Das Bussi und das Vertrauen

Das spielte sich am gestrigen Sonntag zwischen etwa 10.38 und 10.39 Uhr, kurz vor der Verkündigung des Evangeliums hier bei der Messe in unserer Kapelle im Zentrum Johannes Paul II ab. Und ich dachte mir: Was wäre, wenn die Mami das Bussi nicht angenommen hätte? Wie hätte sich der Bub gefühlt? Und ist nicht genau das die Erfahrung, von der das Evangelium am Sonntag berichtete: Jesus kommt in seine Heimatstadt, aber sie wollen ihn nicht. Wenn jemand mein Bussi nicht annimmt, den ich eh nicht kenne, ist das ja irgendwie egal. Aber von demjenigen, den ich am meisten liebe? Und wer, bitte schön, liebt dich mehr als dieser Gott, der dich so einzigartig geschaffen hat, der in jeder Sekunde an dich denkt und dich im Dasein hält und an dessen Liebe dich und mich eigentlich jeder Pulsschlag erinnern sollte. Und war nicht die Lektion von Weihnachten, dass Gott sich so klein macht, so wie dieser Bub am Sonntag in der Messe, und sich uns als Baby so wehrlos und bedürftig präsentiert – obwohl er doch der Herr des gesamten Universums ist – und uns ein Bussi nach dem anderen geben will, um unser Herz aufzuweichen, um es zu öffnen für ihn, den einzigen, der unseren Durst nach Liebe und Geborgenheit und Sinn erfüllen kann?
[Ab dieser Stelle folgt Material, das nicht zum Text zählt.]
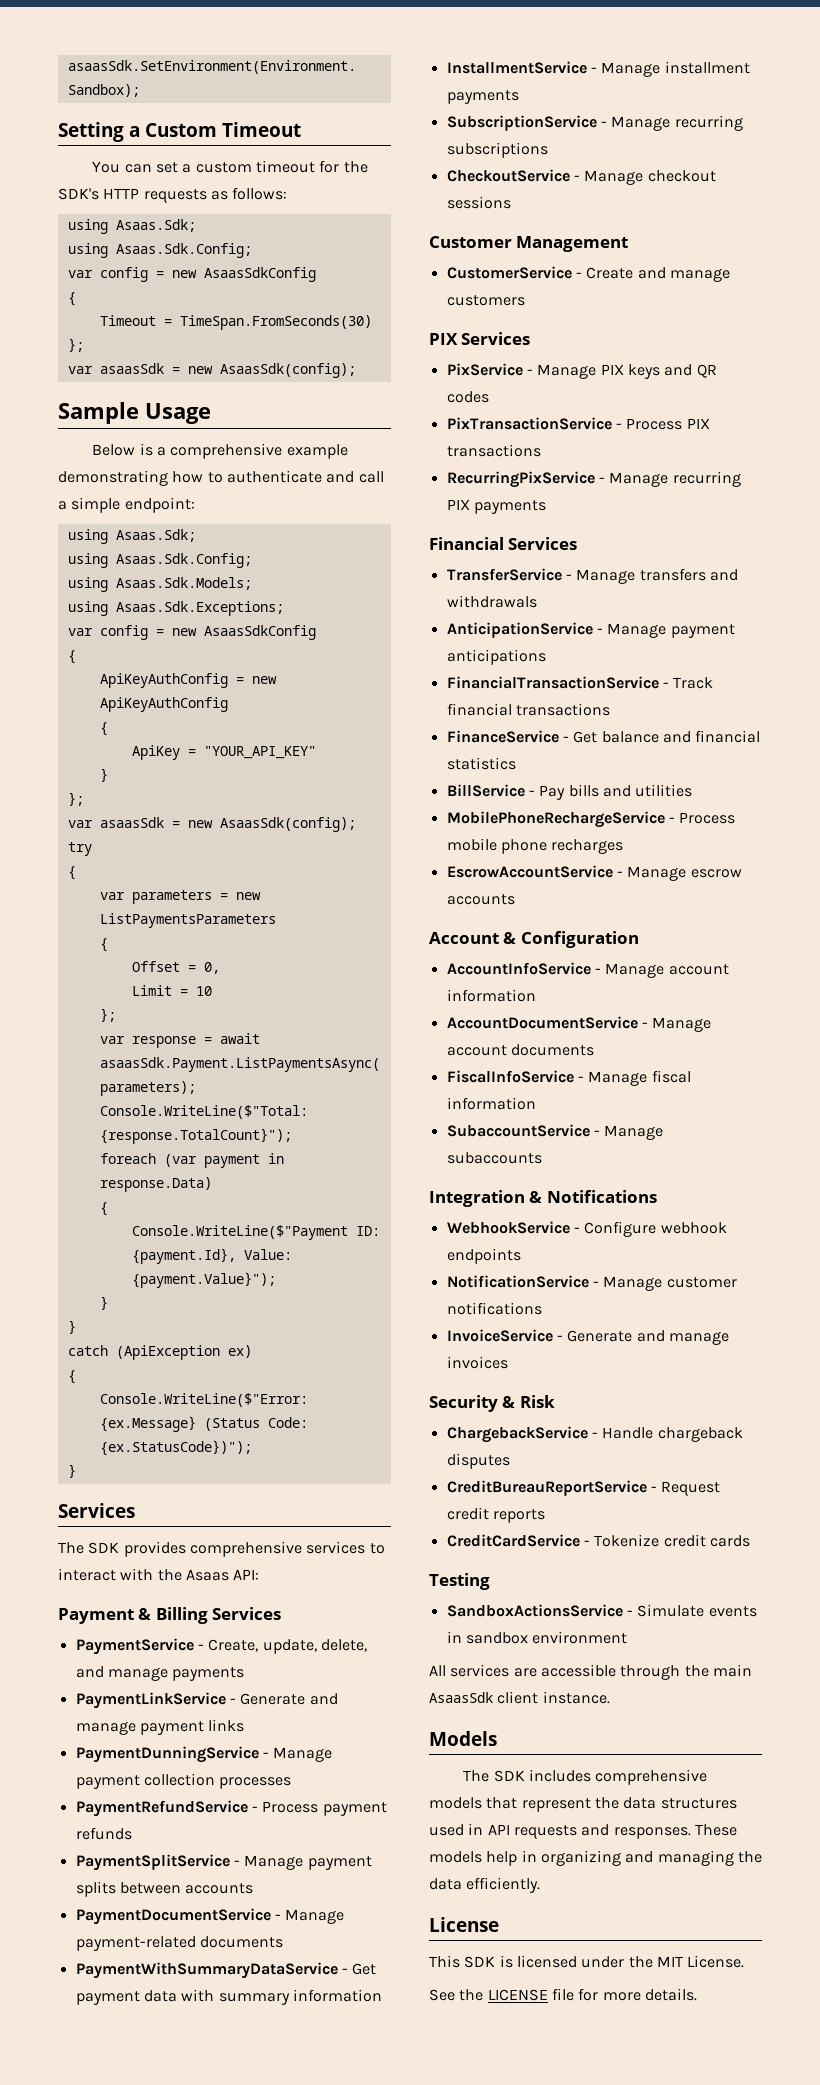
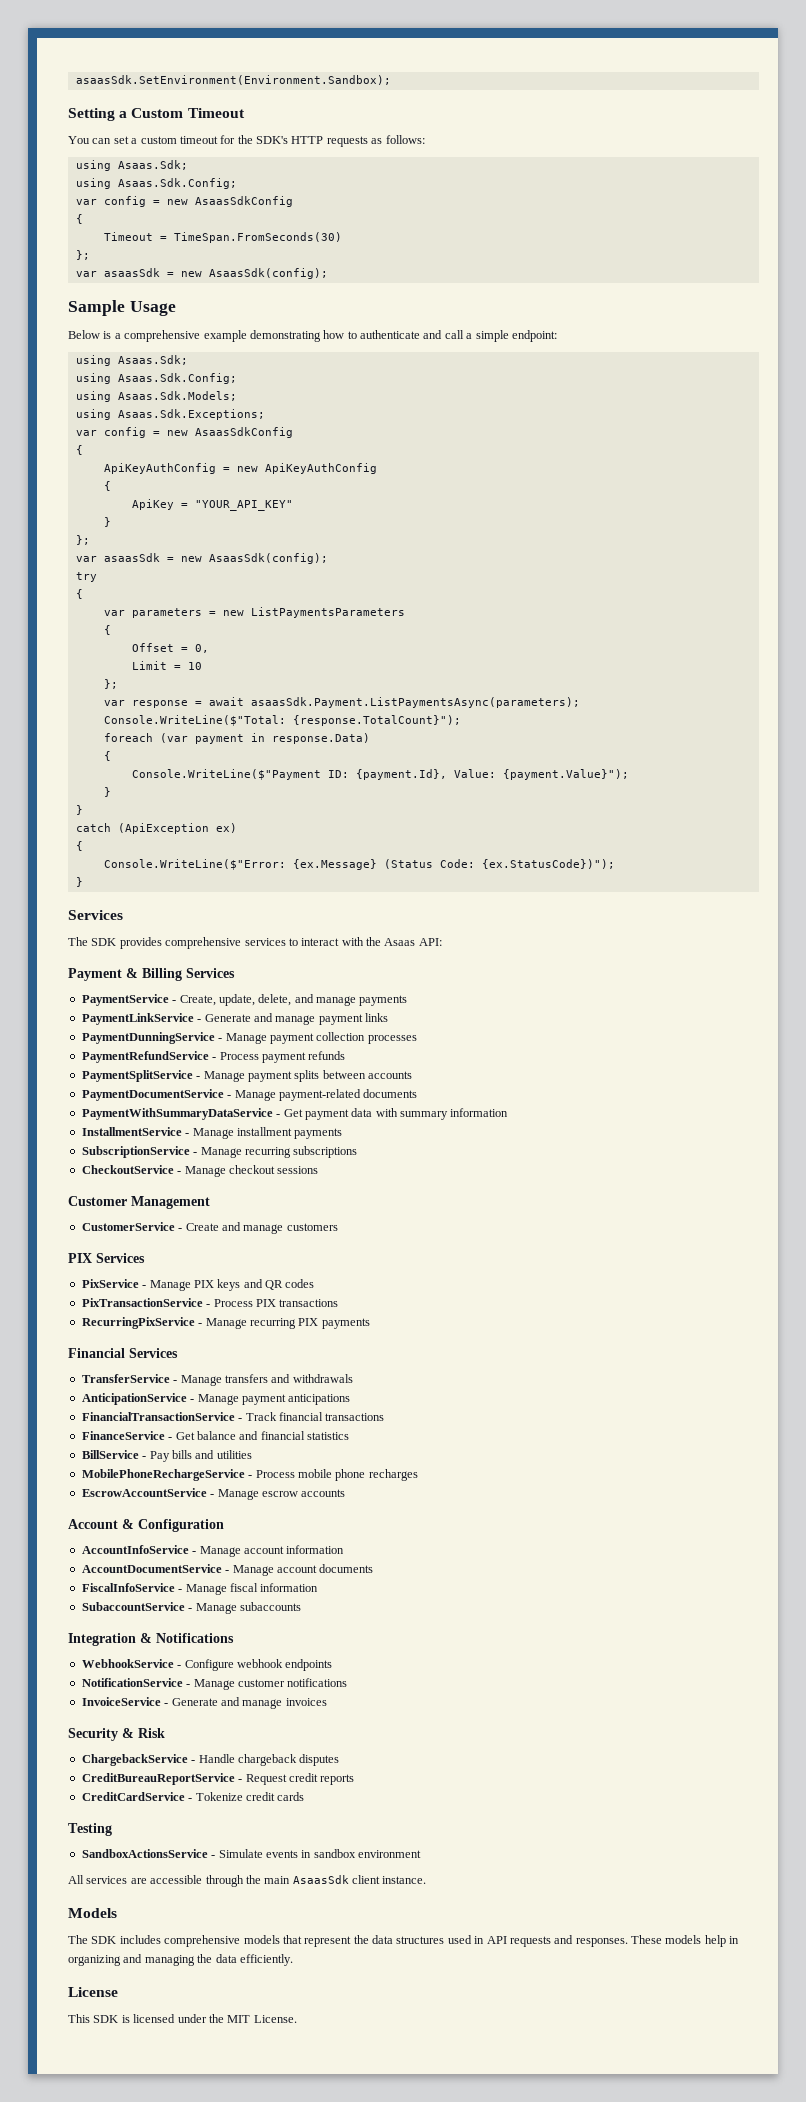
- See the LICENSE file for more details.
Und will nicht gerade das Fest von der Darstellung des Herrn morgen, am 2. Februar, uns daran erinnern: „Das Licht kam in die Welt, und die Menschen liebten die Finsternis mehr als das Licht“ (Joh 3,19), aber dass Gott sich trotzdem weiterhin in der demütigen, wehrlosen, sich der Gefahr der Verletzung aussetzenden Haltung gegenüberstellt und dir und mir ein Bussi geben will, wenn wir es zulassen? Und warum, wenn nicht deswegen, weil „Gott hat die Welt so sehr geliebt, dass er seinen einzigen Sohn hingab, damit jeder, der an ihn glaubt, nicht zugrunde geht, sondern das ewige Leben hat“? (Joh 3,16) Und ist es nicht doch leider oft genug so, dass ich statt einem Bussi einen Kung-Fu-Panda-mäßigen Seitenhieb von ihm erwarte oder dass er mir ganz frech und respektlos weh tun möchte und ich vielleicht mich von ihm abwende, sodass er mir ja nicht zu nahe kommen darf? Dass ich ihn nicht wirklich an mich heranlasse, dass er meine eigenen Wunden, meine Sorgen berühre, dass er tief in mein Herz spreche? Lasse ich es wirklich zu, dass Gott ganz bei mir sein darf, einfach mich um meinetwillen lieben darf, ohne von mir gleich etwas zu wollen außer diesem Einen, dass ich ja zu seiner Liebe, zu seiner Barmherzigkeit sage?
Lasse dich von ihm küssen. Das wünsche ich uns allen.